The documentation about static library say
"If you use a static library, only those routines actually needed by the program are incorporated into the executable image (.EXE
Is there any option to skip this behavior and include all the routines in the executable image. Consider the scenario with Visual Studio 2015 and Intel Fortran Composer 2016
- Fortran static lib expose routines to C/C++ using !DEC$ ATTRIBUTES DLLEXPORT
- C++ executable link the static lib. The exe shall have all the exposed routines including the unreferenced routines.
Why would you want to do it, and generate EXEs and DLLs of enormous size, which would consist for the most part of useless code, and whose generation would take the linker much time, and the loading of which would be much slower? What gains do you expect?
Currently, the way linkers usually work is that the smallest indivisible unit of inclusion is an OBJ file, not an individual routine, and if one of the external symbols in an OBJ is required, all the routines in the OBJ will be included. You are asking for a way of making the entire LIB file the smallest indivisible unit.
Thanks Mecej4 for the quick reply. Your concerns for the size is genuine and thanks for considering that.
My scenario is a bit complex and involves multiple C++ & Fortran dlls, static libs and executables.

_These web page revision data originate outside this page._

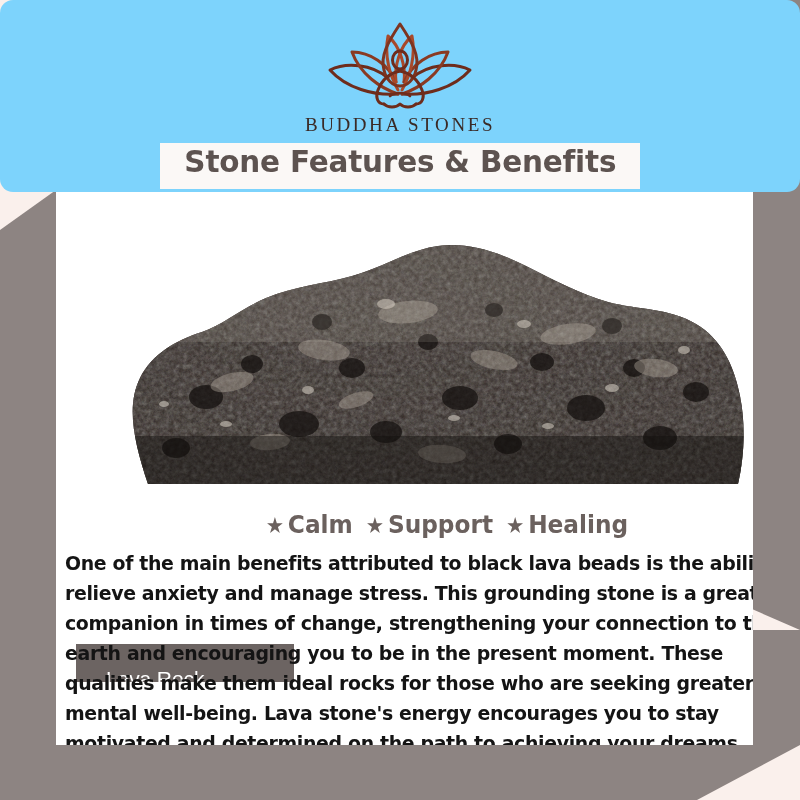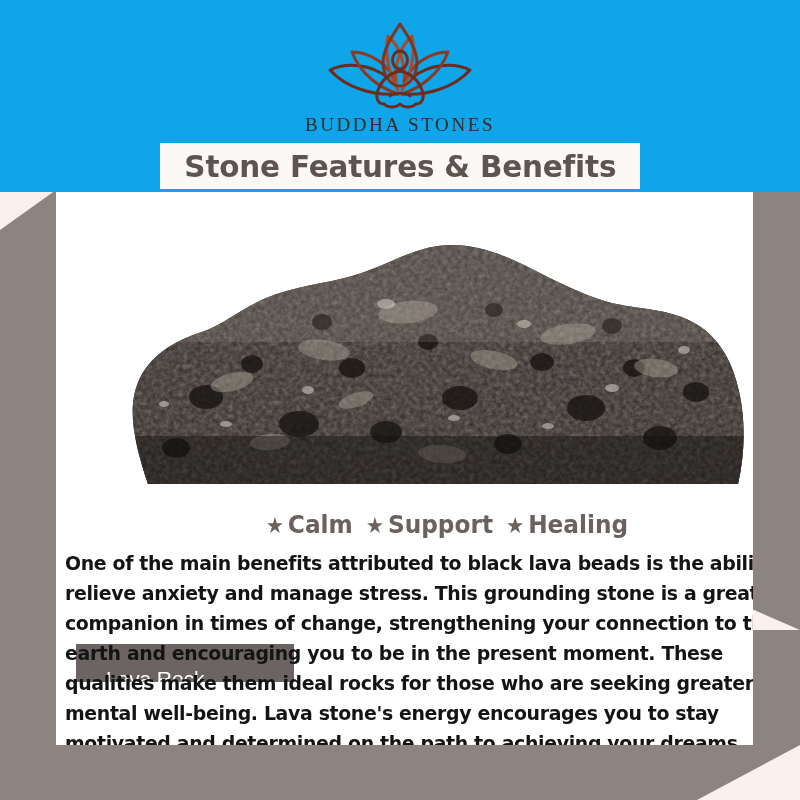--- a/index.html
+++ b/index.html
@@ -79,21 +79,22 @@
     overflow: hidden;
   }
 
   
   .header {
     position: absolute;
     top: 0;
     left: 0;
     width: 800px;
     height: 192px;
-    background: #0ea5e9;
+    background: #7dd3fc;
+    border-radius: 13px;
   }
   .logo-wrap {
     position: absolute;
     top: 16px;
     left: 0;
     width: 800px;
     text-align: center;
   }
   .logo-mark {
     display: block;
@@ -110,21 +111,21 @@
   }
 
   .title-banner {
     position: absolute;
     top: 143px;
     left: 160px;
     width: 480px;
     height: 46px;
     background: #fbf8f6;
     display: flex;
-    align-items: center;
+    align-items: flex-start;
     justify-content: center;
   }
   .title-text {
     font-family: "DejaVu Sans", sans-serif;
     font-weight: bold;
     font-size: 31px;
     color: #5d5350;
     letter-spacing: -0.2px;
     white-space: nowrap;
     transform: scaleX(0.95);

I will try to add simplified scenario later some time, and attach some code as well.
If there is any settings that can disable the default behavior, that would be great.
Currently, I have created wrappers for all exposed routines in a single file with a dummy routine and call the dummy routine from C++ executable, in order to load all exposed routines.
There is no setting to have the linker include unreferenced objects from a library. As @mecej4 says, you could use a single .obj file, or even extract all the objects from a library to a single .obj. What I am not seeing, though, is why you want to do this - how do you intend to "see" the unreferenced routines?